## Your objective
Down to the last line, restate the records below word for word, dropping every image.
(Data extracts begins)
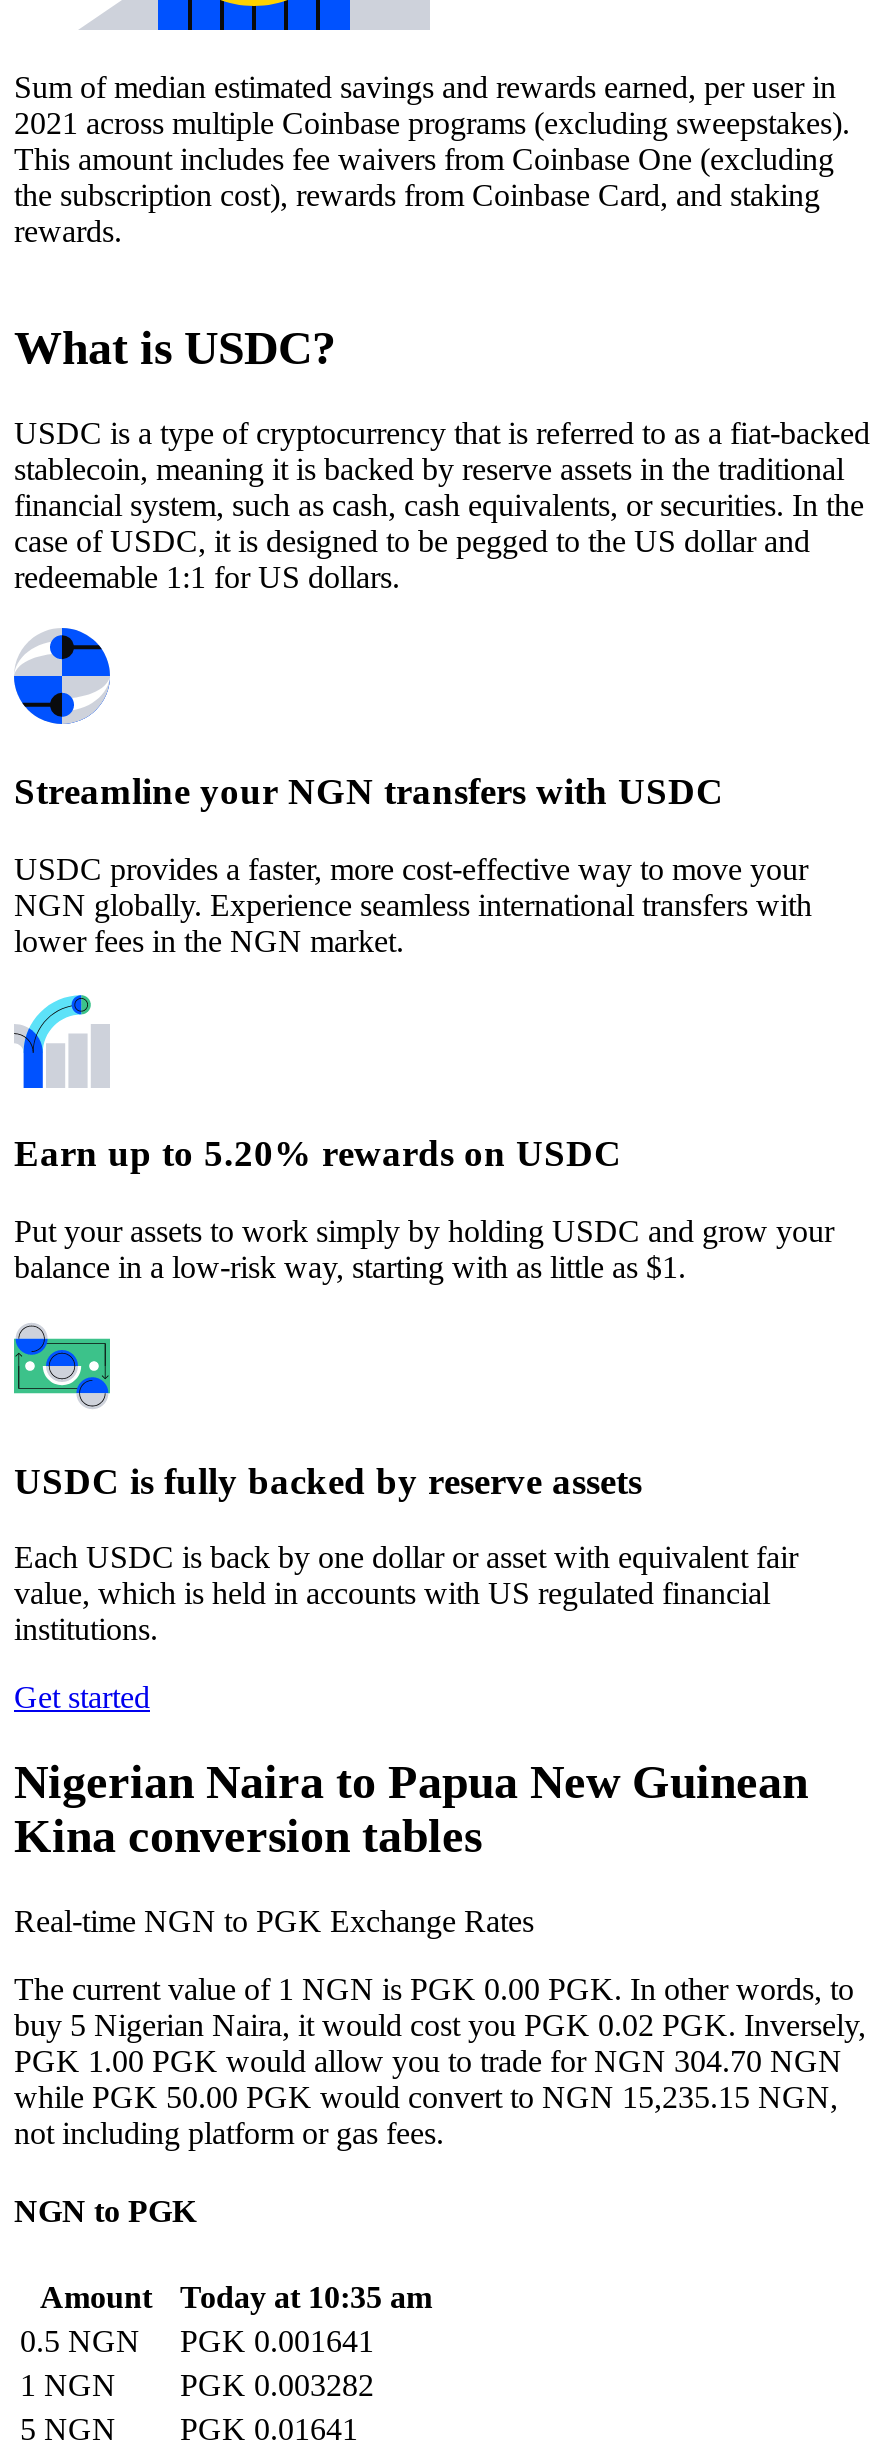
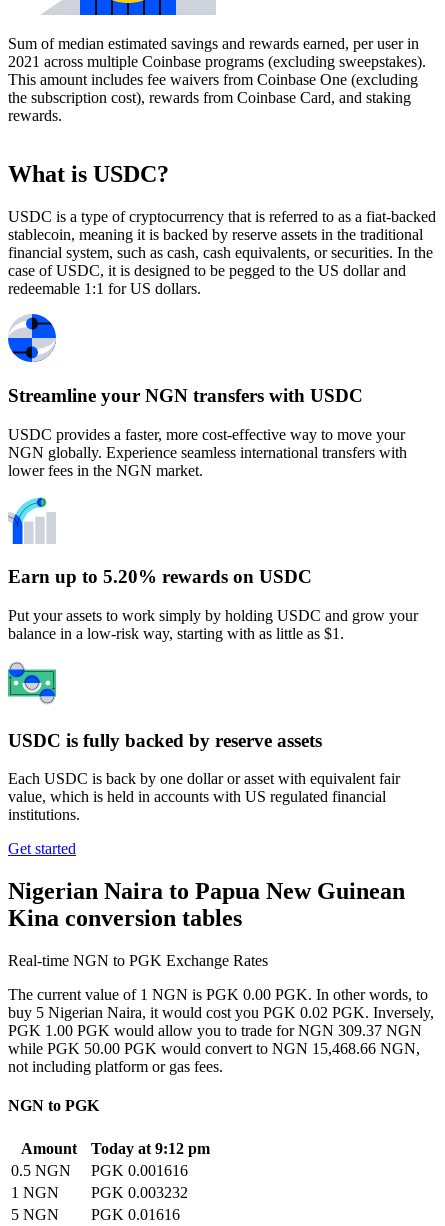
- PGK 1.00 PGK would allow you to trade for NGN 304.70 NGN
+ PGK 1.00 PGK would allow you to trade for NGN 309.37 NGN

- while PGK 50.00 PGK would convert to NGN 15,235.15 NGN,
+ while PGK 50.00 PGK would convert to NGN 15,468.66 NGN,

- Amount Today at 10:35 am
+ Amount Today at 9:12 pm

- 0.5 NGN PGK 0.001641
+ 0.5 NGN PGK 0.001616

- 1 NGN PGK 0.003282
+ 1 NGN PGK 0.003232

- 5 NGN PGK 0.01641
+ 5 NGN PGK 0.01616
(Data extracts ends)
## Finished exercise
- PGK 1.00 PGK would allow you to trade for NGN 304.70 NGN
+ PGK 1.00 PGK would allow you to trade for NGN 309.37 NGN

- while PGK 50.00 PGK would convert to NGN 15,235.15 NGN,
+ while PGK 50.00 PGK would convert to NGN 15,468.66 NGN,

- Amount Today at 10:35 am
+ Amount Today at 9:12 pm

- 0.5 NGN PGK 0.001641
+ 0.5 NGN PGK 0.001616

- 1 NGN PGK 0.003282
+ 1 NGN PGK 0.003232

- 5 NGN PGK 0.01641
+ 5 NGN PGK 0.01616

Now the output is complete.